I had these grandious ideas of knitting afghans, bags, hats, gloves, scarves... I had grandious ideas of gorgeous items that I'd knitted myself keeping me warm this winter. Ahhhh, dreams. Then, yesterday, someone told me about recycling wool sweaters to make felted items. I think it's some kind of cruel joke! If I would have known I could recycle a sweater to make a purse, that I wouldn't have had to go through the patience testing unraveling process I have been, that I could have gone to the thrift store and spent 8 dollars on a used wool sweater instead of 4.99 a skein for yarn, I would have jumped on that in a heartbeat! It's still crafty, it's creative, it's EASY!

My pride and determinination won't let me just toss the item I'm working on in the trash on my way out the door to the thrift store to purchase a wool sweater, so I'll finish the bag I'm working on. It's going to cost me more than I had first anticipated (with the cost of counseling sessions thrown added... so, tell me more about your obsessive/compulsive need to control your environment and your refusal to allow yourself to make mistakes... blah, blah, blah psychobabble), but I think it will be worth it. I'm not saying the bag itself will make it worth it, but I will be able to say that I finished something, whether I ever start another knitting project again. It's also given me much more respect for crocheting and my ability there. Maybe I can't be good at everything, maybe I don't have the patience to be good at everything. Maybe it's my purpose in life to recycle? I do know that I'm probably not going to knit a pair of socks that requires 4 needles to create when I feel like causing bodily damage to "experienced" knitters with the two needles I'm already using when they start in about how addicting knitting is and how relaxing it is. If I had access to four needles, oh, the damage I would do.

Hello, my name is Cristine, and I'm a crocheter.

Monday, October 1, 2007

Wallpaper Woes

We have moved into the new house. Well, mostly anyway. We moved all of the larger items in, and all that is left is boxing up my and Alex's clothes at the old place, getting some of the left over items laying around, and cleaning up.

Being in the new house is great. It's roomy, gorgeous and holds secrets that we are still discovering. One of the secrets I found that wasn't so great was the wallpaper in the downstairs bathroom. Two showers were taken in the bathroom over the weekend. About an hour after the second shower was taken, I went into the bathroom and found that the wallpaper was bubbling off of the walls. Seems that the folks who had the house before put up the wallpaper without treating the wall first. So, I'll be removing the wallpaper in that bathroom and painting it this weekend.

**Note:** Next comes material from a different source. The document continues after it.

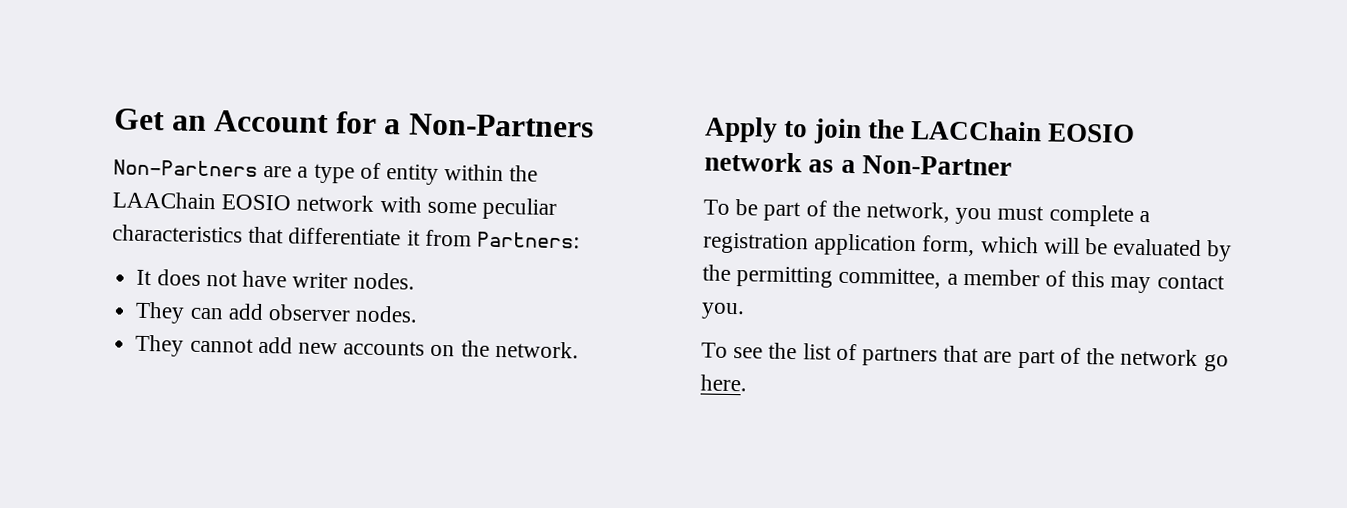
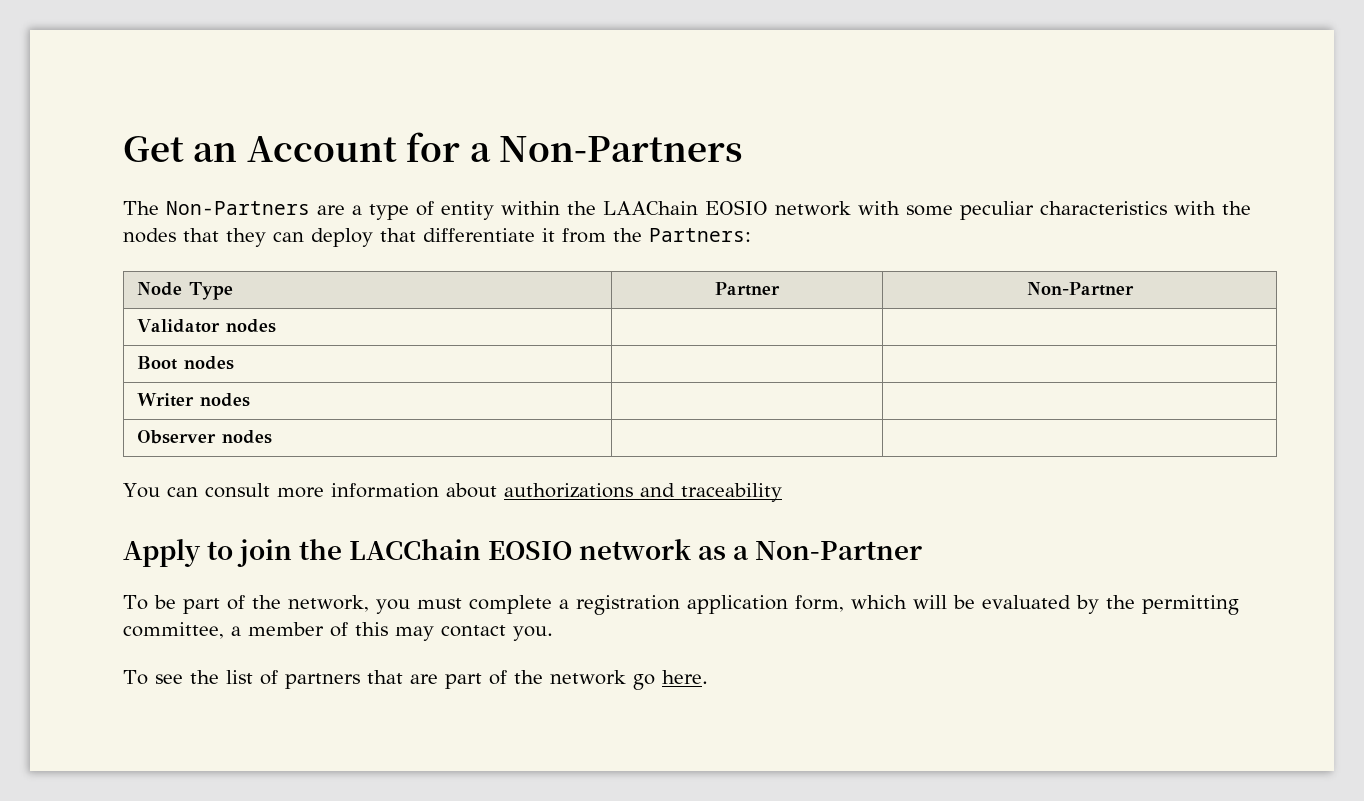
(594, 125) none -> [123,201,159,215] The
(243, 233) none -> [1174,201,1251,215] [123,228,373,247] with the nodes that they can deploy
(472, 238) none -> [613,228,642,242] the
[136,269,416,290] [135,301,419,324] [135,334,579,359] // It does not have writer nodes. // They can add observer nodes. // They cannot add new accounts on the network. -> [136,282,233,300] [715,282,780,296] [1026,282,1134,296] [136,319,276,333] [136,356,234,370] [136,393,250,407] [136,430,272,444] [123,483,782,502] // Node Type | Partner | Non-Partner // Validator nodes | | // Boot nodes | | // Writer nodes | | // Observer nodes | | // You can consult more information about authorizations and traceability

For the remainder of the week, I'll be painting the kids' rooms. There's still wallpaper adhesive up in Kaylee's room from the border near the ceiling. I guess that the previous owners took down an old border, didn't remove the adhesive, then placed another border over the top, with plenty of glue. I spent about 8 hours attempting to remove the old border, and finally got the wallpaper off by applying first DIF wallpaper remover, then following that up with hot vinegar and boiling water. In the bathroom downstairs, I'm just going to use the vinegar and water solution to remove the wallpaper. It worked so much better than the DIF. Of course, now my daughter's room smells like a giant Easter Egg, but that's ok. Hopefully, the smell will go away with the application of the primer.

I wish this post was more interesting, but I have "new house issues" on the brain that are taking up all of my time and energy (literally, I'm exhausted) right now. Moving has been wonderful, but I'm so tired I can't think straight.